La inteligencia artificial generativa ha abierto la puerta a una nueva amenaza para la justicia: la crisis de la evidencia. Así lo advierte Jorge Carrera Doménech, abogado, exmagistrado, exjuez de enlace de España en Estados Unidos y consultor internacional, quien alerta de que en los próximos años los sistemas judiciales deberán reinventar por completo la forma en que valoran las pruebas digitales.
“En los próximos años vamos a vivir también la auténtica crisis de la evidencia”, afirma Carrera, reconvertido en un abogado “youtuber e influencer” a través de su canal “Derecho con Carrera”, en el que analiza todas las novedades en IA para abogados y en el que propone usos avanzados de las herramientas más novedosas –muchas de ellas gratuitas– en el mercado.
Hasta ahora, explica Carrera, una foto, un audio o un vídeo gozaban de una presunción casi automática de veracidad. “Parecían decir la verdad por sí mismos. Pero las tecnologías de IA generativa nos permiten ahora crear verdaderos ‘deepfakes’ con un nivel de credibilidad altísimo. Imágenes. Voces. Vídeos. Absolutamente creíbles”.
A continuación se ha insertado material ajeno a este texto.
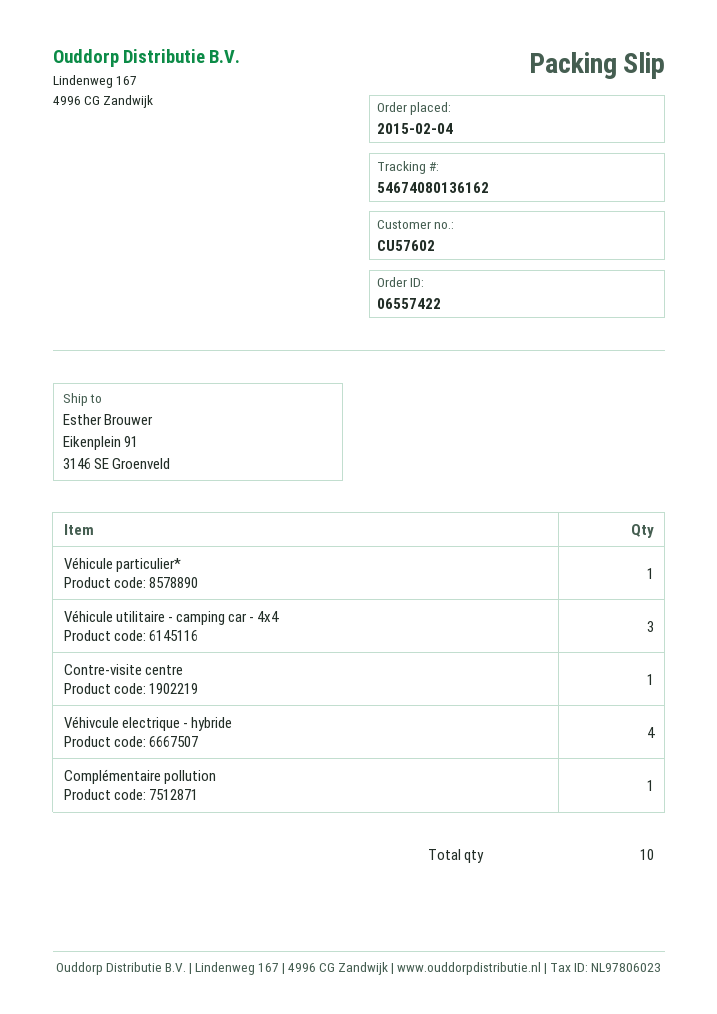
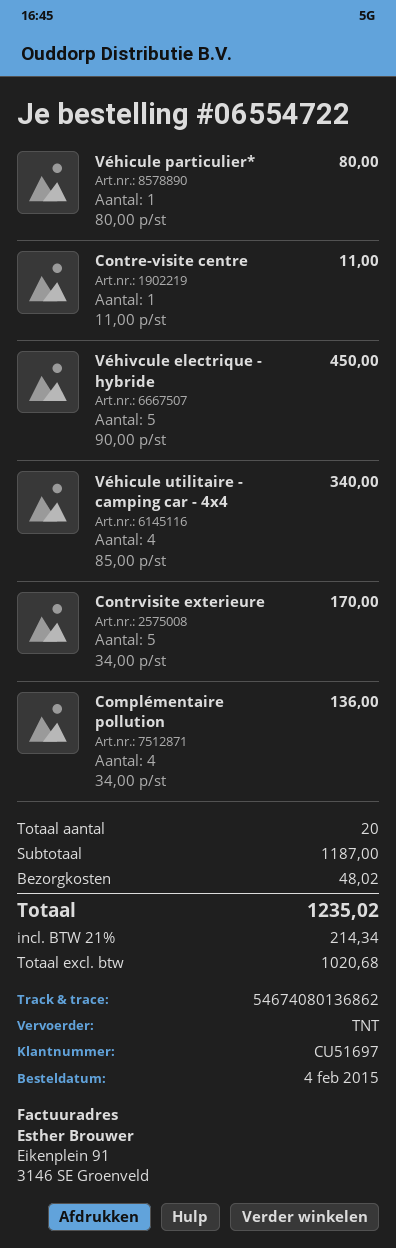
order number: 06557422 -> 06554722
customer number: CU57602 -> CU51697
tracking number: 54674080136162 -> 54674080136862
Véhicule utilitaire - camping car - 4x4: 3 -> 4
Véhivcule electrique - hybride: 4 -> 5
Complémentaire pollution: 1 -> 4
Contrvisite exterieure: none -> 5
total quantity: 10 -> 20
Según Carrera, esta capacidad de falsificación está al alcance de casi cualquiera. “Cualquiera con un ordenador medio decente puede poner palabras en boca de otra persona, recrear una escena o manipular un documento sin que el otro humano lo note”.
El resultado es demoledor:“La confianza casi automática que teníamos en la prueba digital se rompe”.
Ante este escenario, el sistema judicial no podrá seguir actuando como hasta ahora. “Jueces, fiscales y abogados tendremos que cambiar el chip”, señala. Y resume el nuevo paradigma con una frase contundente: “Antes, una foto valía más que mil palabras. Ahora vale lo que dice el perito digital”.
Carrera rechaza que la solución pase por eliminar audios o vídeos del proceso judicial. “¿La reacción no puede ser prohibimos los vídeos y los audios? No, porque son esenciales cada vez más para descubrir la verdad”.
TRAZABILIDAD TÉCNICA
A su juicio, lo que viene es “un cambio profundo en cómo se tratan esas pruebas”.
Ese cambio pasa por reforzar la trazabilidad técnica. “Primero, mucha más importancia a cómo se ha obtenido y conservado la prueba, quién grabó, con qué dispositivo, cuándo, qué aplicación se usó, si hay huellas digitales o firmas criptográficas que garanticen que ese archivo es el original y no ha sido manipulado”.
La cadena de custodia digital, subraya, “va a ser casi tan importante como el contenido mismo”.
Además, crecerá el peso de los expertos. “Veremos cada vez más peritos especializados en análisis forense digital capaces de detectar pequeñas incoherencias técnicas que delatan un ‘deepfake’”, apunta, desde fallos en la iluminación hasta errores en el parpadeo o en la sincronización de la voz.
Paradójicamente, la propia inteligencia artificial será también parte de la solución. “La misma tecnología que permite falsificar, bien utilizada puede ayudarnos a desenmascarar la falsificación”, sostiene.
Ya existen, recuerda, modelos capaces de detectar patrones de manipulación y sistemas de “marcas de agua invisibles incrustadas en los contenidos desde el origen” para certificar su autenticidad.
Para Carrera, la conclusión es clara: “La crisis de la evidencia no significa que dejemos de usar prueba digital, sino que tendremos que tratarla de otra manera. Menos fe ciega en lo que vemos en una pantalla y más análisis técnico, más contexto y más corroboración”.
La justicia del futuro, advierte, será híbrida: “Tendrá que combinar la experiencia del juez y de los abogados con herramientas de IA forense, nuevos protocolos de custodia y una cultura jurídica que entienda que, en la era de los ‘deepfakes’, la pregunta clave ya no es solo qué se ve en el vídeo, sino si puedo demostrar que este vídeo es auténtico”.
El reto, sin embargo, también es económico. “Todo lo anterior exigirá costosas inversiones en tecnología que los países con menos capacidad posiblemente tengan dificultades de conseguir”, concluye, dejando abierta una nueva brecha entre sistemas judiciales en la era digital.